Real-time Speech-to-Text powers live captions, voice agents, transcription services, and multilingual meeting platforms. Palabra delivers production-ready streaming STT with sub-500ms latency across 60+ languages through a single WebSocket connection.
Real-Time STT Overview
What is Real-Time STT?
Real-time STT processes live audio streams as they’re captured, delivering text output within 300-800ms of speech. This enables applications like live captions, voice-to-text chat, real-time transcription, and interactive voice agents. Unlike batch processing which requires complete audio files, streaming STT works with continuous microphone input or WebRTC streams.
Key technical requirements:
•Low latency: <800ms end-to-end
•Continuous streaming: No start/stop cycles
•Partial results: Display words as they’re recognized (95% confidence)
•Bidirectional: Handle interruptions, speaker changes
Streaming vs Batch
| Aspect | Streaming STT | Batch STT |
| Input | Live microphone/WebRTC | Complete audio files |
| Latency | 300-800ms | 5-30s |
| Accuracy | 85-95% | 95-99% |
| Use Cases | Live captions, voice agents | Podcasts, interviews |
| Cost | Higher (per minute) | Lower (per hour) |
Streaming: Microphone → 100ms chunks → STT → partial text every 300ms → UI
Batch: Upload MP3 → queue job → full transcript in 2min → download
Latency Requirements
Excellent: <300ms (Deepgram, Palabra edge)
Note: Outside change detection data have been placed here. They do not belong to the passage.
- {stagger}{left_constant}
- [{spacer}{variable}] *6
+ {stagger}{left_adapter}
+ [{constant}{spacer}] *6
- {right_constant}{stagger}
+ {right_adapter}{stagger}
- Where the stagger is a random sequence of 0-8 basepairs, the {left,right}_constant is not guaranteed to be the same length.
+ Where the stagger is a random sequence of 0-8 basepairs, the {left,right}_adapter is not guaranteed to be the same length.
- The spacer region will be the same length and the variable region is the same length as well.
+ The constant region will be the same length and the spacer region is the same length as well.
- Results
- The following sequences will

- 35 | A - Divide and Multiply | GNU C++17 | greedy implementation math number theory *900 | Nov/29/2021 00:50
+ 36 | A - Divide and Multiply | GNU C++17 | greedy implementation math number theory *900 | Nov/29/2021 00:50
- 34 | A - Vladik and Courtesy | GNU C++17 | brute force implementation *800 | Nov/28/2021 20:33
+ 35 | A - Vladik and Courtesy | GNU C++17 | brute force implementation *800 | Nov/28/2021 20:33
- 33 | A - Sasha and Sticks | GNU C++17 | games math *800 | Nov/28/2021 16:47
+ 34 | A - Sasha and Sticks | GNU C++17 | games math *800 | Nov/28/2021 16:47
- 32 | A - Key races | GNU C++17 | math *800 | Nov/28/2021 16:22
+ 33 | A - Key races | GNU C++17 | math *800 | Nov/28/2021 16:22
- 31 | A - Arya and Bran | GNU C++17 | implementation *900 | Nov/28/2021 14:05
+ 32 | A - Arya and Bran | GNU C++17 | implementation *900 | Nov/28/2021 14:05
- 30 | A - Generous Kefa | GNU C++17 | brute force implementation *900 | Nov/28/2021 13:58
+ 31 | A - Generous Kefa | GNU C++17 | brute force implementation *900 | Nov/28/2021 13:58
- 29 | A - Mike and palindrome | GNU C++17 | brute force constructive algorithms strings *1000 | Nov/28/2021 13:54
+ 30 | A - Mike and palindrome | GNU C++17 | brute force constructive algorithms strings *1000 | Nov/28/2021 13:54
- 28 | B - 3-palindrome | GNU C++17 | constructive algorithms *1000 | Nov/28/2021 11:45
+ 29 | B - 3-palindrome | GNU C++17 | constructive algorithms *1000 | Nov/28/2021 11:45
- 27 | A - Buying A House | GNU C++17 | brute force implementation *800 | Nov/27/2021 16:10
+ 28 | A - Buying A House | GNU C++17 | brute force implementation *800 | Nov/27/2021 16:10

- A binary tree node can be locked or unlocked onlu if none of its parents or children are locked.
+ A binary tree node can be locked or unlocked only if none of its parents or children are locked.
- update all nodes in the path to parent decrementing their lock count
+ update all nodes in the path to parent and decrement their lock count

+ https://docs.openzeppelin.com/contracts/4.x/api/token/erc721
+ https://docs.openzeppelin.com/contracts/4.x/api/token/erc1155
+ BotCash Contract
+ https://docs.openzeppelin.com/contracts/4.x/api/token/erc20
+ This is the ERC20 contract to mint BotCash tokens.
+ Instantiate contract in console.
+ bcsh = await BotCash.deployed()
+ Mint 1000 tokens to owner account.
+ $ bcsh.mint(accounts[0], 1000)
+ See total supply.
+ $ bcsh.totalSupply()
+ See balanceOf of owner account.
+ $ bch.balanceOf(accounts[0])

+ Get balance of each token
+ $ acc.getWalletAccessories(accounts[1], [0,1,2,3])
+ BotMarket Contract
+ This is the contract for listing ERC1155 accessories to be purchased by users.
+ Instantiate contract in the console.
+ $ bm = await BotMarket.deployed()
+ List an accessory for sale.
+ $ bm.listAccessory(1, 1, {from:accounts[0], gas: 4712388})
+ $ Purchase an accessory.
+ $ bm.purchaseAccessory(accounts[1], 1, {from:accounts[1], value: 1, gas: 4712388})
Good: 300-800ms (Google STT, AssemblyAI)
Acceptable: 800ms-2s (Whisper Live)
Unusable: >3s
Palabra target: 450ms p95 globally, 250ms p95 from nearest edge location.
Core Technical Components
Audio Pipeline
1. Microphone Capture
navigator.mediaDevices.getUserMedia({audio: {sampleRate: 16000,channelCount: 1,echoCancellation: true,noiseSuppression: true}})
•Formats: PCM16 (signed 16-bit), 16kHz, mono, little-endian
•Chrome WebRTC: 20ms packets (320 samples) optimal for STT
2. Preprocessing
•VAD (Voice Activity Detection): Remove silence between words
•AGC (Automatic Gain Control): Normalize volume across speakers
•Noise Reduction: WebRTC built-in or RNNoise
•Resampling: 16kHz for all STT APIs
3. WebSocket Streaming
AudioContext → ScriptProcessorNode (320 samples)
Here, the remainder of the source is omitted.